» TASK TO CARRY OUT
From the records below, copy out each line that has the word "never".

[[ DATA EXTRACT open ]]

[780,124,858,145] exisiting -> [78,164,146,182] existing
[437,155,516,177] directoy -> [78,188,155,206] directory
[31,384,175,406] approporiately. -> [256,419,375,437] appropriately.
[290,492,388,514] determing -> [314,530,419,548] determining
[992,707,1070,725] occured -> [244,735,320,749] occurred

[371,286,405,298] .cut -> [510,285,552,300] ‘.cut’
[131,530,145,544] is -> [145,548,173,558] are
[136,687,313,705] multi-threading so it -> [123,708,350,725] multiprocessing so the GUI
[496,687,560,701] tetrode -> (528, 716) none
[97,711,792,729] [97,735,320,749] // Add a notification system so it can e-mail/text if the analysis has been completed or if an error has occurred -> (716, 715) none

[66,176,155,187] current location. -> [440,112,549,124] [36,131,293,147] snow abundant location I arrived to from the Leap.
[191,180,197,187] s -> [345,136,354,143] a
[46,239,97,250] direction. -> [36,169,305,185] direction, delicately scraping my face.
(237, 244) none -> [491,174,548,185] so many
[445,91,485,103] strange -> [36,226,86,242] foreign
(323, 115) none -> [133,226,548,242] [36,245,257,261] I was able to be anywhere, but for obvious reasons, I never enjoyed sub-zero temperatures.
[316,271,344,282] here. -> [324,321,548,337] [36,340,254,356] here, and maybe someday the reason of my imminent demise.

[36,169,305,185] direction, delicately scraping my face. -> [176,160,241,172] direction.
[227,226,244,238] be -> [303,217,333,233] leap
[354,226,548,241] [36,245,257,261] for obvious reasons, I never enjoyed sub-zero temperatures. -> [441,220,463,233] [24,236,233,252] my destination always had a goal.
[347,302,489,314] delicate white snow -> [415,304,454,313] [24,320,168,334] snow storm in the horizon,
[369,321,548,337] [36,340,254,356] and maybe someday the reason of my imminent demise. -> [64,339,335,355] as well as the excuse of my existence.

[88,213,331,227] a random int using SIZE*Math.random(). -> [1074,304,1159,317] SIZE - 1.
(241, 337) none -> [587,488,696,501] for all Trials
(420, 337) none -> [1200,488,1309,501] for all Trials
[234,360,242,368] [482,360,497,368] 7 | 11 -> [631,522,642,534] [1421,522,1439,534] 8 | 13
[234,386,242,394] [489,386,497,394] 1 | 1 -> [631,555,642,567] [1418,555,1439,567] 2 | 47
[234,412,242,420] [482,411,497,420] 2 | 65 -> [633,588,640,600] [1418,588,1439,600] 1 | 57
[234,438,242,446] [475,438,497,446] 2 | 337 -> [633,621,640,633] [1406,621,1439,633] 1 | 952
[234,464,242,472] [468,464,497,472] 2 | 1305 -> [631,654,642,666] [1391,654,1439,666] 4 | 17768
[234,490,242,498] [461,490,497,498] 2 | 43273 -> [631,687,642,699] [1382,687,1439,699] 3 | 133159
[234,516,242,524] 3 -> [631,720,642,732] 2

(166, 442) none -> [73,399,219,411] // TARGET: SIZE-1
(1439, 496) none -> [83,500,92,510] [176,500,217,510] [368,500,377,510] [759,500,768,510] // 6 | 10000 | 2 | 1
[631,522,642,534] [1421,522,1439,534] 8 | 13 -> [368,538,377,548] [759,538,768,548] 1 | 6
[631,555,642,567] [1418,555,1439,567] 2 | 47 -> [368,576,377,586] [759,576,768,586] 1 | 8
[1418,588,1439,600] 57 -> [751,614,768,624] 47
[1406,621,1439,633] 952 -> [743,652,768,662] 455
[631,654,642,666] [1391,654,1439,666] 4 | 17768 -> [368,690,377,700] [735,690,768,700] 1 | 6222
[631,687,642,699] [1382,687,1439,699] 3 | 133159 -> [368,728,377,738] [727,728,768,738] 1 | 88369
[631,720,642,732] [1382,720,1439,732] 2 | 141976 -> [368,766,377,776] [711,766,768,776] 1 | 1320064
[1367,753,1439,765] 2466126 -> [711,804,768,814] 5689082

[[ DATA EXTRACT closed ]]

» OUTPUT OF THE TASK
(323, 115) none -> [133,226,548,242] [36,245,257,261] I was able to be anywhere, but for obvious reasons, I never enjoyed sub-zero temperatures.
[354,226,548,241] [36,245,257,261] for obvious reasons, I never enjoyed sub-zero temperatures. -> [441,220,463,233] [24,236,233,252] my destination always had a goal.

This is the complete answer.